● PROBLEM
Go through the entries below and copy each line that holds the word "High".

(Change detection data)
--*--

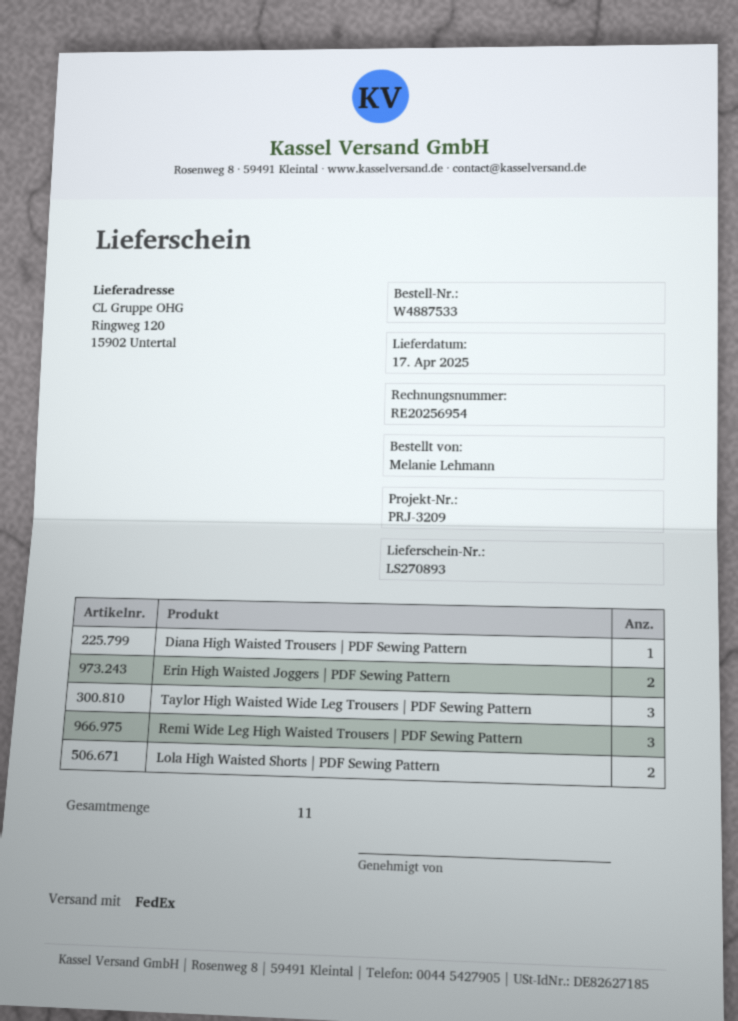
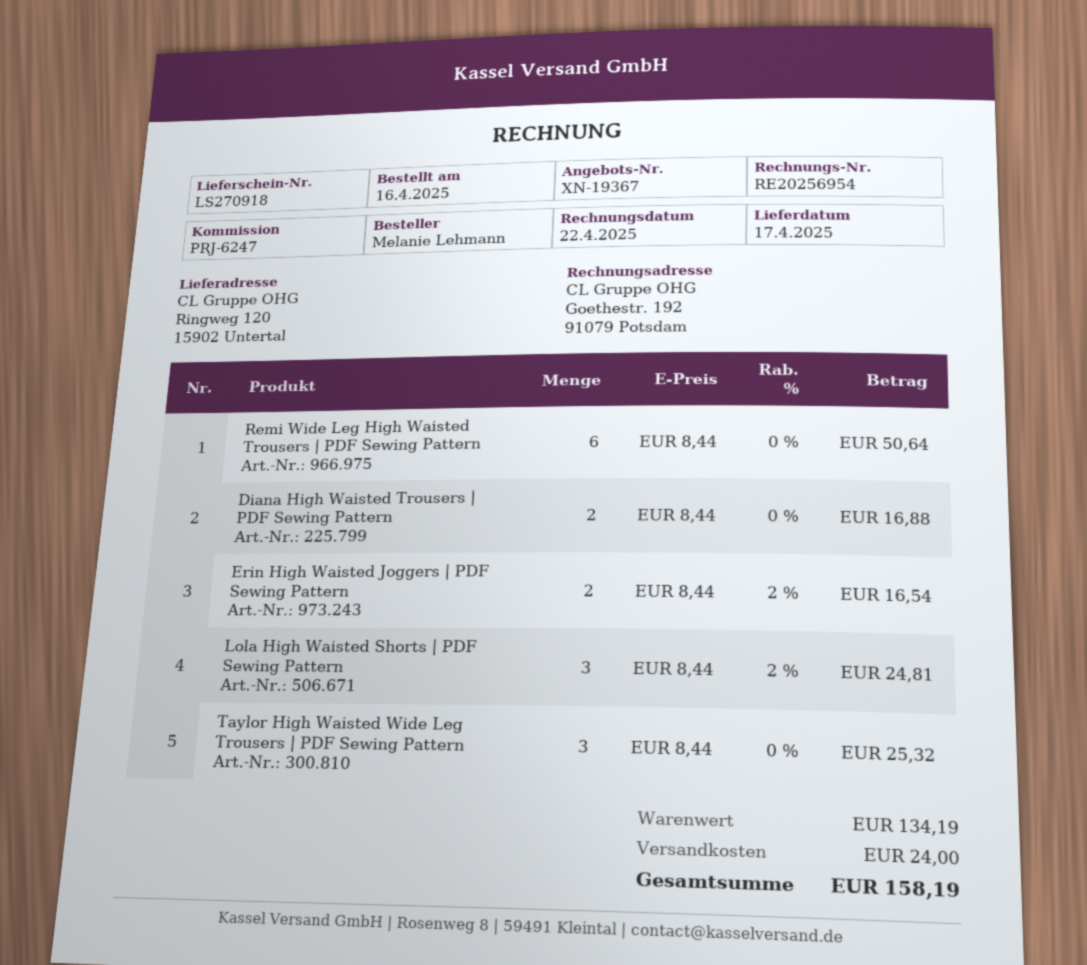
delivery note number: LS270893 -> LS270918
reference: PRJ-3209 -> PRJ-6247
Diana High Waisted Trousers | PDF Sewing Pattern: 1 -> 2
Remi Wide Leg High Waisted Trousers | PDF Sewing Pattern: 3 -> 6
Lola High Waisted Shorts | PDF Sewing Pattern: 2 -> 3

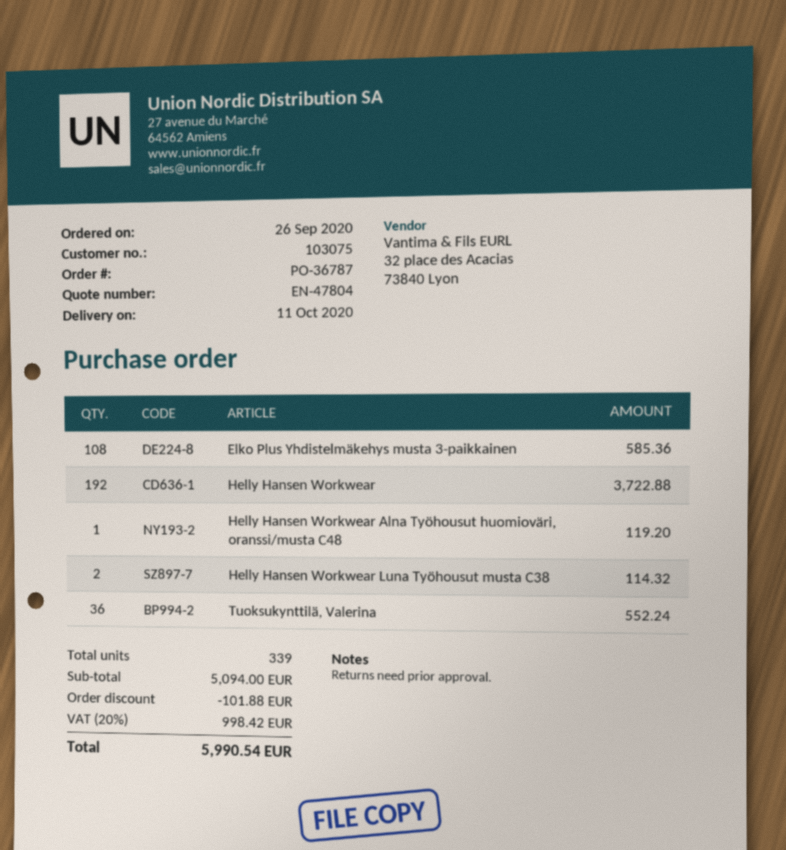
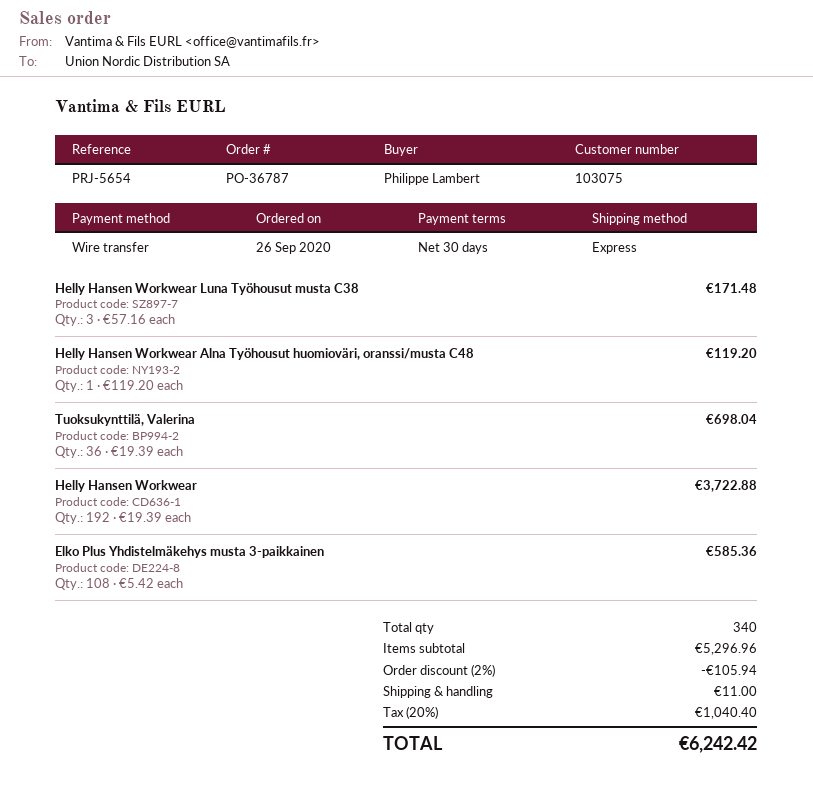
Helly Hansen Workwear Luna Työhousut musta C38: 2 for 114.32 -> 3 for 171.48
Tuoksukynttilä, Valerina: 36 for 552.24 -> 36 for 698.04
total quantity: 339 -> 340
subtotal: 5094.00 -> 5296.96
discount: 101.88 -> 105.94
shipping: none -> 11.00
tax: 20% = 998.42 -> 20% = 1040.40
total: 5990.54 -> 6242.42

--*--

● SOLUTION TO THIS TASK
Diana High Waisted Trousers | PDF Sewing Pattern: 1 -> 2
Remi Wide Leg High Waisted Trousers | PDF Sewing Pattern: 3 -> 6
Lola High Waisted Shorts | PDF Sewing Pattern: 2 -> 3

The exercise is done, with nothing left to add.